Si appresta a concludere un anno complesso il presidente degli allevatori di suini di Confagricoltura Emilia Romagna, Andrea Cavazzuti. Da un lato la chiusura del canale horeca aggravata dal tracollo del turismo e dall’azzeramento degli eventi; dall’altro il blocco delle esportazioni di carne suina dalla Germania alla Cina – a causa dei focolai di peste suina africana accertati nel paese -, che ha generato volumi di prodotto extra verso mercati di sbocco come l’Italia. «In sintesi, le quotazioni dei suini da ingrasso – spiega l’allevatore – sono crollate vertiginosamente da 1.70 a 1 euro al chilo nel periodo da gennaio a giugno per poi risalire in estate e quindi calare nuovamente fino a toccare 1.20 euro. Si confermano molto bassi anche i valori medi attuali dei capi da 30 chili: all’incirca 2 euro/kg». Soffre il sistema allevatoriale dell’Emilia-Romagna che produce il 13% circa dei capi da ingrasso commercializzati in Italia: in 10 anni si è ridotto di oltre il 30% il numero degli allevamenti presenti sul territorio e del 60% quello delle scrofaie. «Si rischia di perdere pezzi importanti della filiera, che rappresentano il fiore all’occhiello della produzione nazionale. Confagricoltura invoca l’intervento delle istituzioni regionali (semplificazione degli adempimenti burocratici in materia ambientale e sanitaria) e nazionali (supporto alle aziende in crisi e un quadro legislativo capace di dare unità e forza commerciale alla filiera e al Consorzio del Prosciutto di Parma, per valorizzare la nostra produzione di qualità). Occorre limitare le importazioni dall’Europa – incalza Cavazzuti – poi è incomprensibile il rinvio dell’etichettatura d’origine».

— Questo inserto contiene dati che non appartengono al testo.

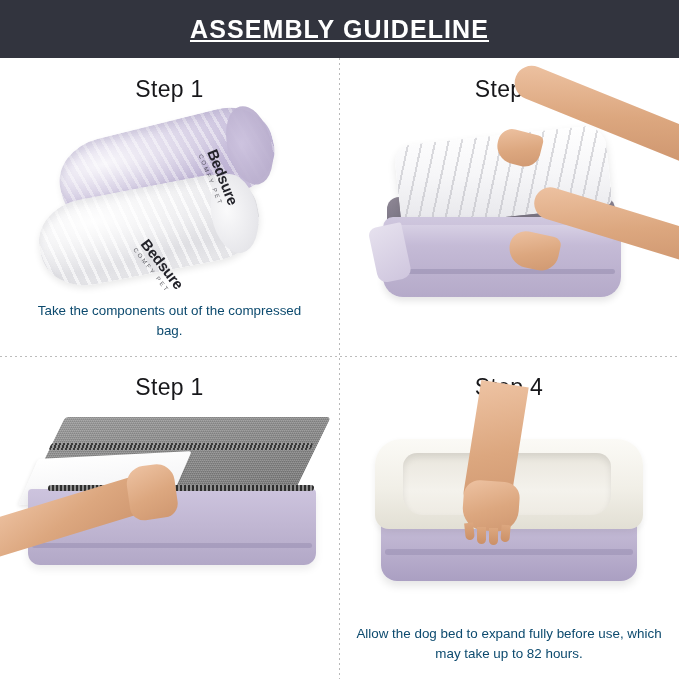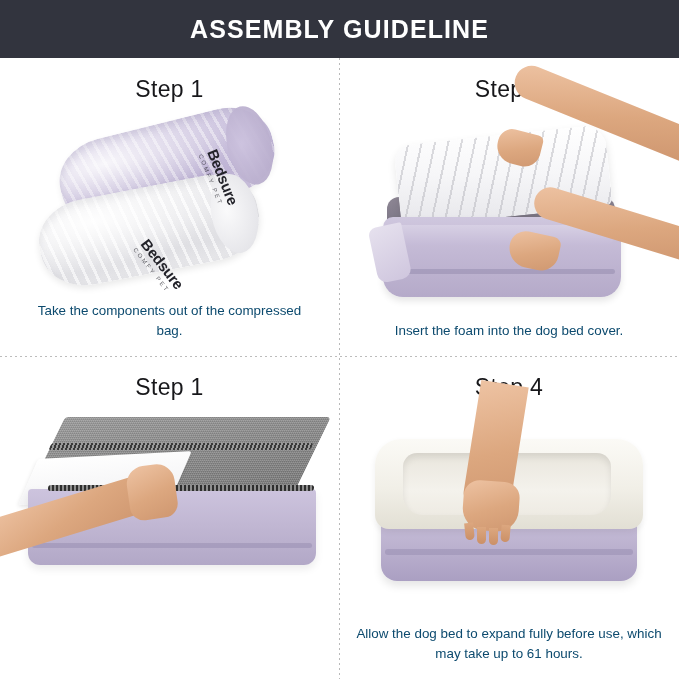--- a/index.html
+++ b/index.html
@@ -29,20 +29,21 @@
     align-items: center;
     justify-content: center;
   }
   #header-title {
     color: #ffffff;
     font-size: 25px;
     font-weight: bold;
     letter-spacing: 1.1px;
     font-family: "Liberation Sans", sans-serif;
     white-space: nowrap;
+    text-decoration: underline;
   }
 
   
   #grid {
     position: absolute;
     left: 0; top: 58px;
     width: 679px;
     height: 621px;
     display: grid;
     grid-template-columns: 339px 340px;
@@ -381,21 +382,20 @@
         <div id="s2-foam"></div>
         <div id="s2-cover"></div>
         <div id="s2-cover-lip"></div>
         <div id="s2-cover-seam"></div>
         <div id="s2-flap"></div>
         <div class="hand" id="s2-arm-top"></div>
         <div class="hand" id="s2-hand-top"></div>
         <div class="hand" id="s2-arm-bot"></div>
         <div class="hand" id="s2-hand-bot"></div>
       </div>
-      <div class="caption">Insert the foam into the dog bed cover.</div>
     </div>
 
     <div class="cell">
       <div class="step-title">Step 1</div>
       <div class="art">
         <div id="s3-top"></div>
         <div id="s3-foam"></div>
         <div id="s3-zip-line"></div>
         <div id="s3-body"></div>
         <div id="s3-zip-edge"></div>
@@ -412,21 +412,21 @@
         <div id="s4-rim"></div>
         <div id="s4-inner"></div>
         <div id="s4-base-seam"></div>
         <div class="hand" id="s4-arm"></div>
         <div class="hand" id="s4-hand"></div>
         <div class="finger" style="left:106px; top:120px; transform:rotate(-6deg);"></div>
         <div class="finger" style="left:118px; top:124px;"></div>
         <div class="finger" style="left:130px; top:125px;"></div>
         <div class="finger" style="left:142px; top:122px; transform:rotate(5deg);"></div>
       </div>
-      <div class="caption wide">Allow the dog bed to expand fully before use, which may take up to 61 hours.</div>
+      <div class="caption wide">Allow the dog bed to expand fully before use, which may take up to 82 hours.</div>
     </div>
 
   </div>
 
   <div id="v-divider"></div>
   <div id="h-divider"></div>
 
 </div>
 
 </body></html>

Per il latte e i prodotti lattiero-caseari, la riflessione del presidente della sezione, Roberto Gelfi, parte dall’impatto del Covid nelle scelte di consumo, «sempre più indirizzate verso l’alta qualità e il cibo di marca (Parmigiano Reggiano): la prolungata permanenza a casa ha infatti favorito un’alimentazione consapevole e prodotti caratterizzati da una alta “reputazione”, riducendo l’acquisto di alimenti a “corta scadenza” come il latte fresco. Quindi nel 2020 non sono mancate tensioni sul prezzo del latte alimentare, con una linea di tendenza al ribasso. Per il prodotto destinato alle Dop, c’è stata una ripresa delle quotazioni a partire dall’autunno. Sono state evidenti le manovre speculative nell’ambito del Parmigiano Reggiano, pertanto, al fine di contrastare tali minacce – dice a chiare lettere Gelfi – sarà necessario aumentare i posti-forma nei magazzini del comprensorio della Dop, orientando in tale direzione anche le linee d’intervento del prossimo PSR; migliorare le condizioni di accesso (garanzie e tassi di interesse) alle forme di credito già esistenti, così da sostenere i produttori nello sforzo di rimandare la vendita del prodotto a un momento commerciale più favorevole; studiare nuove soluzioni di finanziamento, quali ad esempio fondi “rotazionali”, partecipati sia dal privato (produttori e i loro consorzi), che dal pubblico come anche da banche e assicurazioni».